At times, Cast Away‘s gimmicky realism is difficult to distinguish from its art. Hanks has talked a lot about his massive weight loss for the part, and the fact that production shut down for a year so he could diet down to his starved appearance in the latter part of the film (announced by the title “4 Years Later”). While the story of how it was made is compelling, the movie itself is somewhat less so. Its initial metaphysical inclination reduces to a fairly simple theme: appreciate what you’ve got because you can lose it at any moment. Chuck will learn this lesson, the hard way. His introduction, pre-crash, during the holiday season rush, establishes him as a proud representative of grandly commercial materialism and, especially pertinent for Chuck, workaholism. He relishes telling his fellow FedEx employees, “Time is our enemy.” He doesn’t even have time to propose properly to his patient girlfriend, Kelly (Helen Hunt). He’s a shock trooper on the corporate front line, a worker for the “If you absolutely positively have to have it there by the next day” people. But with all his attention to staying on time, the movie suggests, Chuck has lost a sense of how to put his time to good use.
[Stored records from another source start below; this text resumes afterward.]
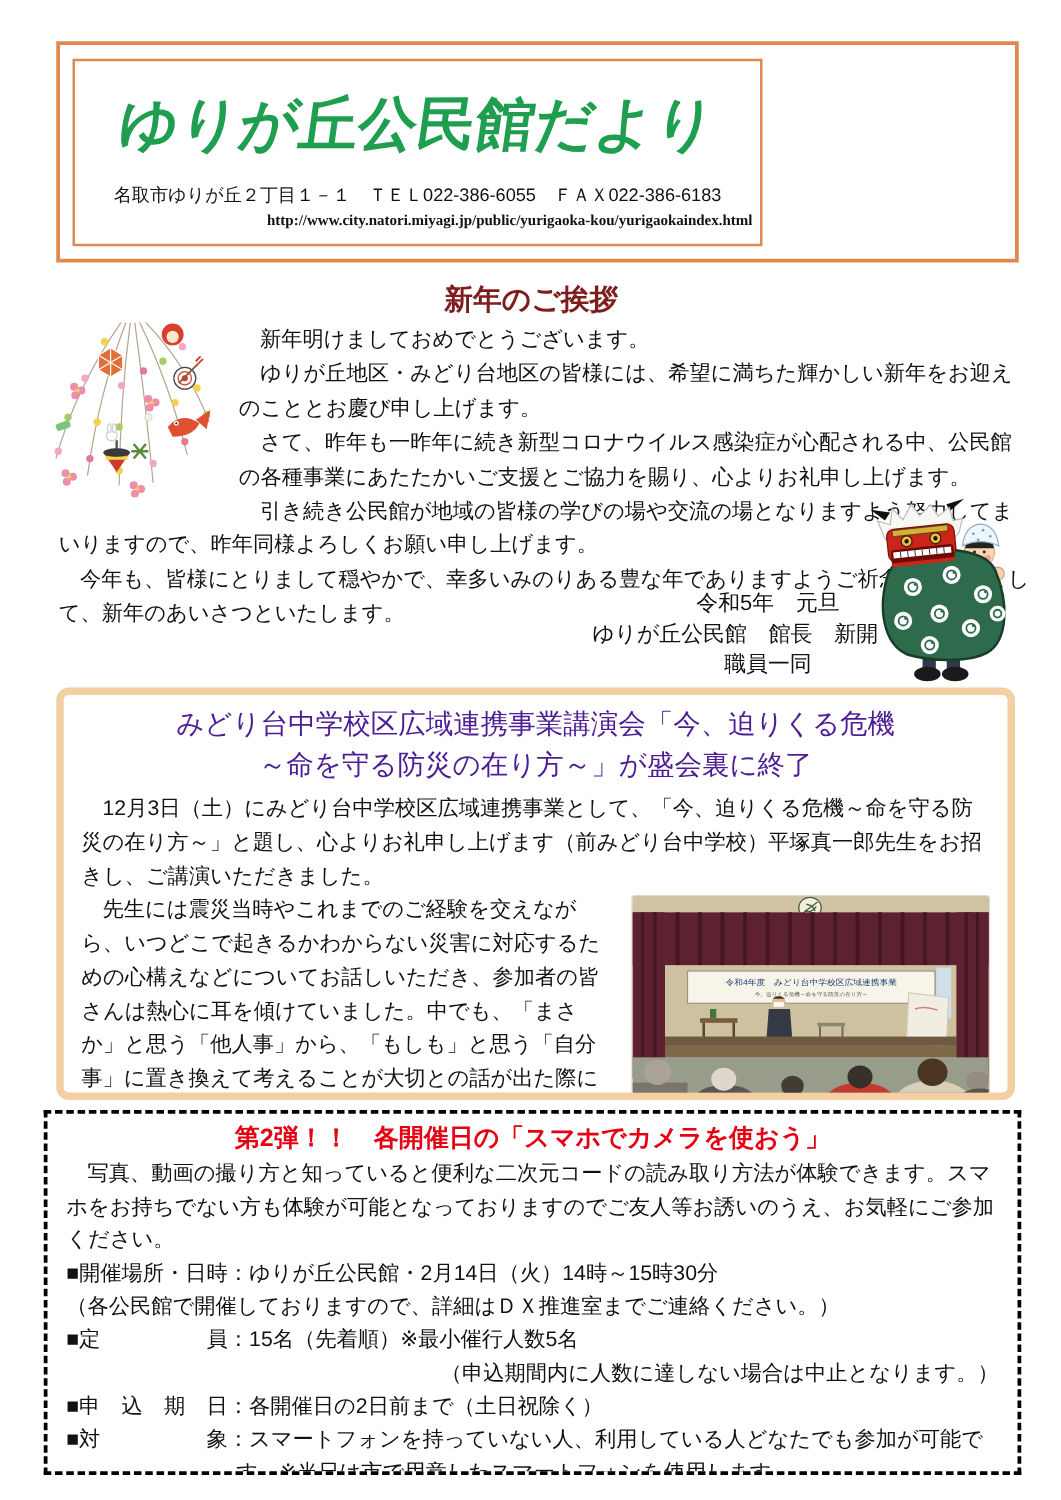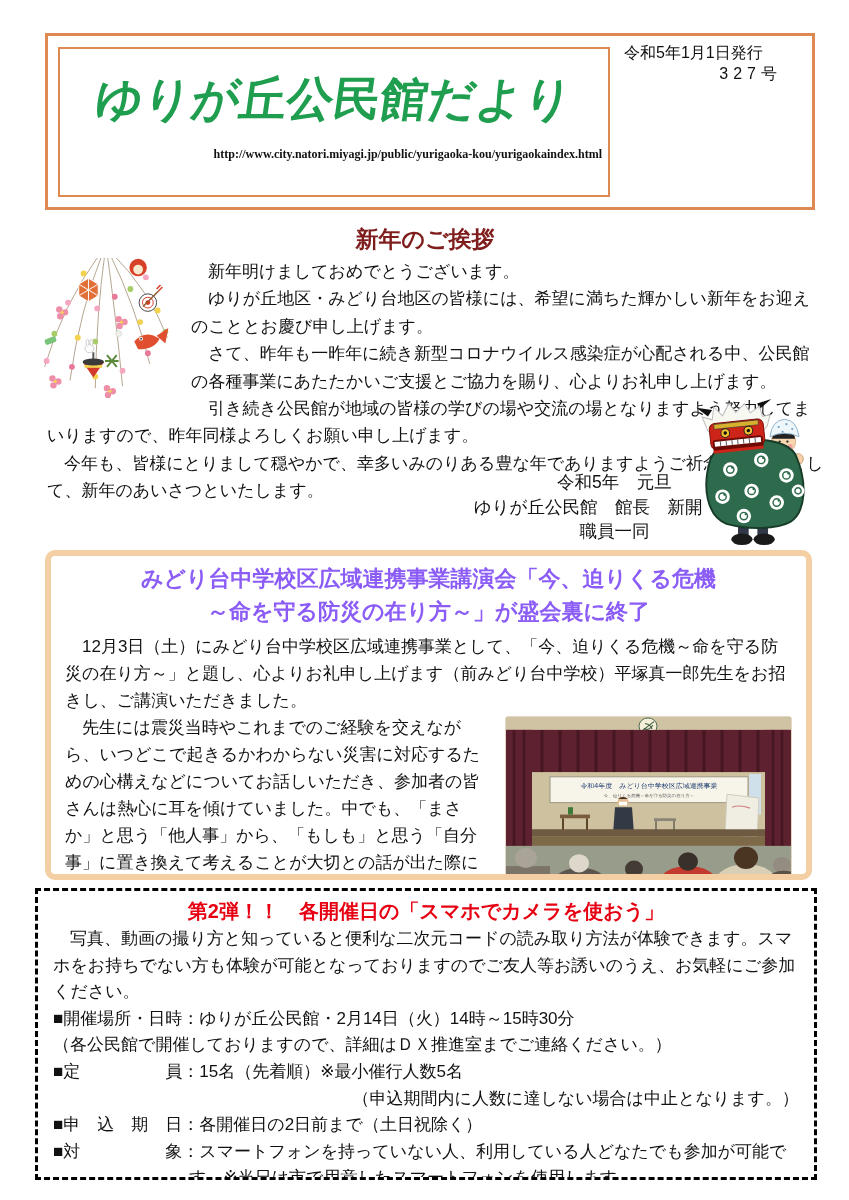--- a/index.html
+++ b/index.html
@@ -53,10 +53,6 @@
       <div class="paper-title">ゆりが丘公民館だより</div>
       <div class="url">http://www.city.natori.miyagi.jp/public/yurigaoka-kou/yurigaokaindex.html</div>
     </div>
-    <div class="issue-block">
-      <div class="issue-date">令和5年1月1日発行</div>
-      <div class="issue-no">327号</div>
-    </div>
   </div>
 
   <div class="greeting">

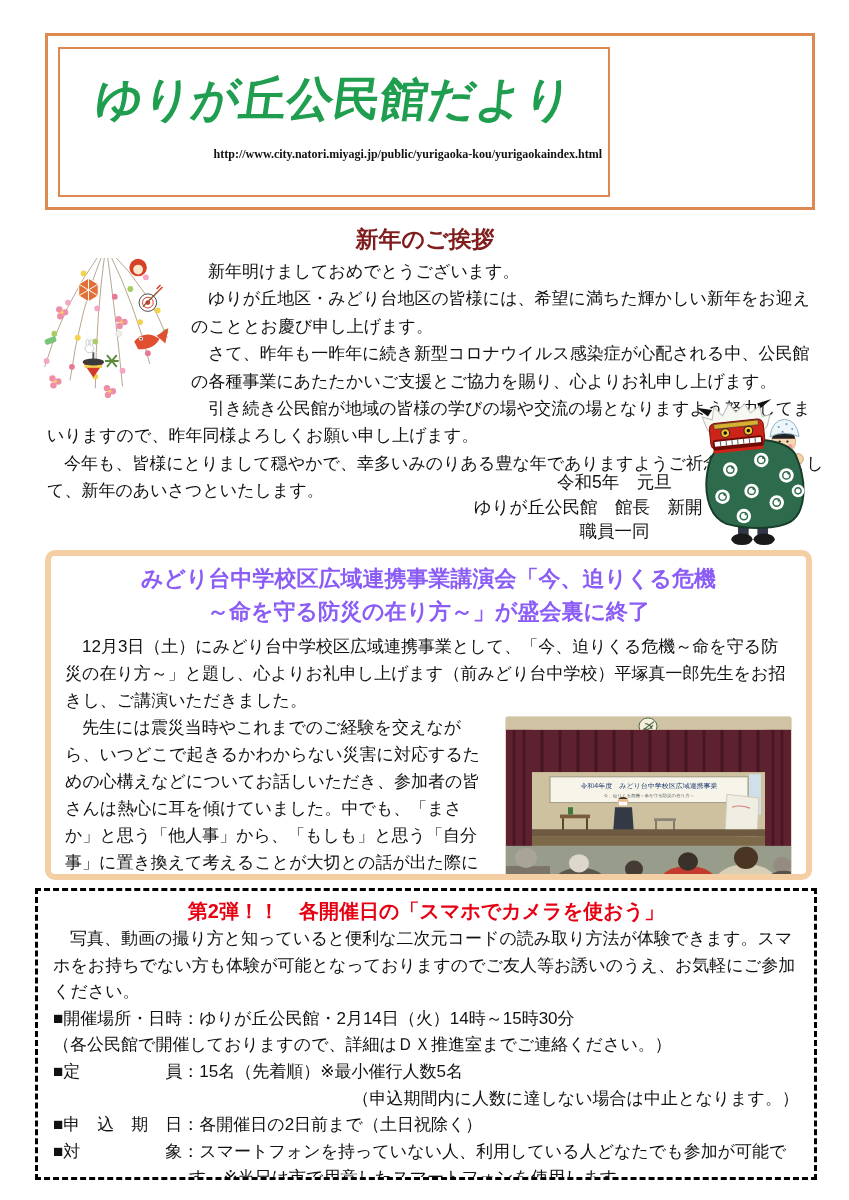--- a/index.html
+++ b/index.html
@@ -51,6 +51,7 @@
   <div class="header-box">
     <div class="title-box">
       <div class="paper-title">ゆりが丘公民館だより</div>
+      <div class="address">名取市ゆりが丘２丁目１－１　ＴＥＬ022-386-6055　ＦＡＸ022-386-6183</div>
       <div class="url">http://www.city.natori.miyagi.jp/public/yurigaoka-kou/yurigaokaindex.html</div>
     </div>
   </div>

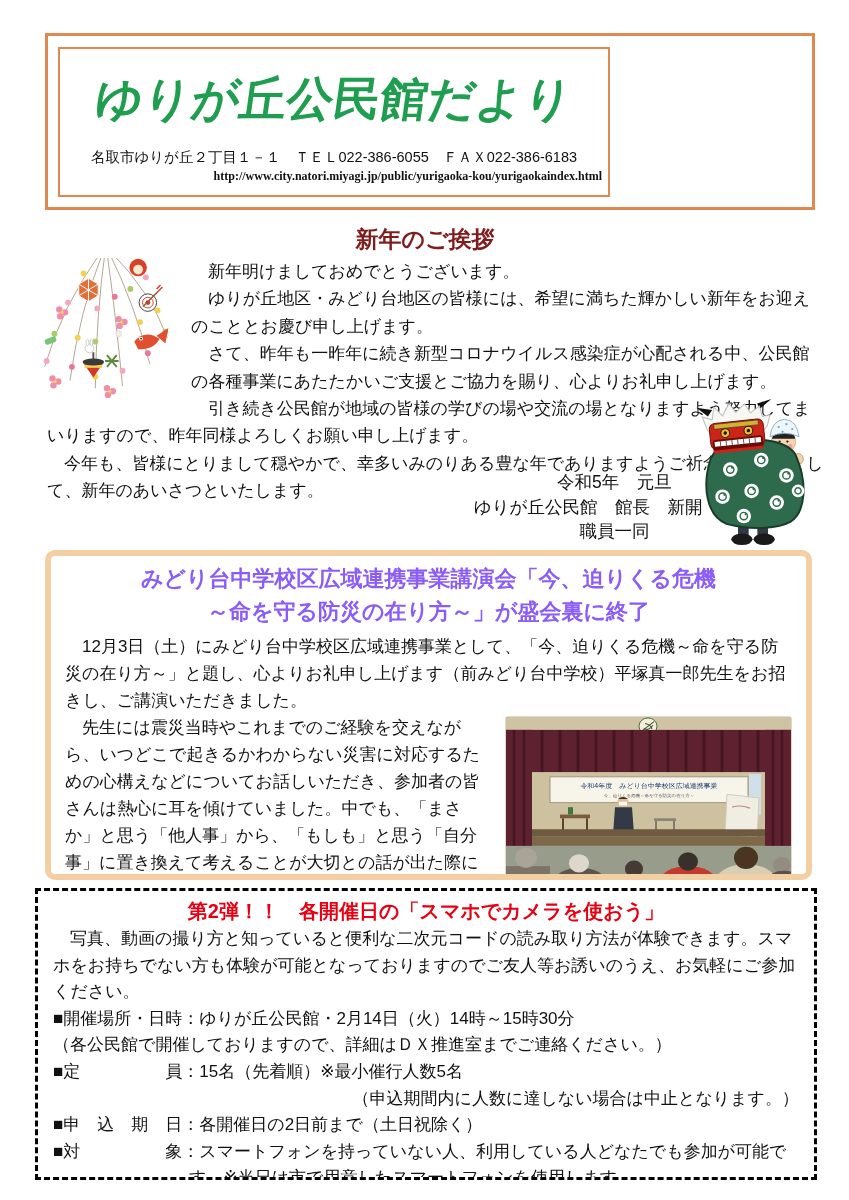--- a/index.html
+++ b/index.html
@@ -31,7 +31,7 @@
   .lion{position:absolute;left:693px;top:398px;width:122px;height:150px;z-index:2;}
   
   .lecture-box{position:absolute;left:45px;top:550px;width:767px;height:330px;border:6px solid #f3cfa3;border-radius:10px;box-sizing:border-box;padding:6px 14px 0 14px;overflow:hidden;}
-  .lecture-title{text-align:center;color:#8b5cf6;font-weight:bold;font-size:22px;line-height:33px;white-space:nowrap;}
+  .lecture-title{text-align:center;color:#4c1d95;font-weight:normal;font-size:22px;line-height:33px;white-space:nowrap;}
   .lecture-body{margin-top:5px;font-size:17px;line-height:27px;}
   .lecture-body p{margin:0;}
   .photo{float:right;width:285px;height:162px;margin:2px 0 4px 10px;border:1px solid #e3d8c5;border-radius:3px;}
When Chuck lands on the deserted island, he is finally forced to rethink his priorities (his focus on his career at the expense of his relationship) and quickly learns that his old value system is inadequate. His main concern is suddenly practical, and his skills in his old life are pretty much irrelevant to survival in his new one. His loss and his new understanding are tellingly represented by a pocket watch Kelly gave him just before his flight. In it he keeps her picture, like a shrine to his hopes for leaving the island, but it no longer keeps time, because time stands still for Chuck. He has nowhere else to be, no schedule to keep, so he just is.
This isolated setting is ripe for commentary on the crassness of civilized culture, but the movie never jettisons its commercial allegiances long enough to explore them from any distance. This is most notably illustrated by Chuck’s continued relationship with his FedEx “family.” In a bit of ironic product placement, FedEx packages wash up on the shore of Chuck’s deserted island and he delicately wipes them off and opens a few, seeking survival tools (he uses the blades on a pair of girls’ skates and the actual tape in a box full of videotapes to cut and bind, for instance). And one box contains a volleyball, which he paints with his own blood to resemble a face, so as to make himself a friend, which he cleverly names “Wilson.” One of the packages, however, he keeps intact. And this one will lead him back to the world, in a roundabout way.
Cast Away‘s fundamental plot turn is, of course, the plane crash—it changes everything. Chuck becomes a better, kinder, more appreciative person because he has no control over this amazing event, and then endures, alone and afraid. All of this is a bit like Forrest Gump winning the Apple stocks lottery—there’s no reason in it, the audience is left to create their own logic. And the film is really about this drive to make sense of chaos, to tell stories, and to create order. Or maybe the most important lesson is this: “Don’t get stranded on a deserted island.”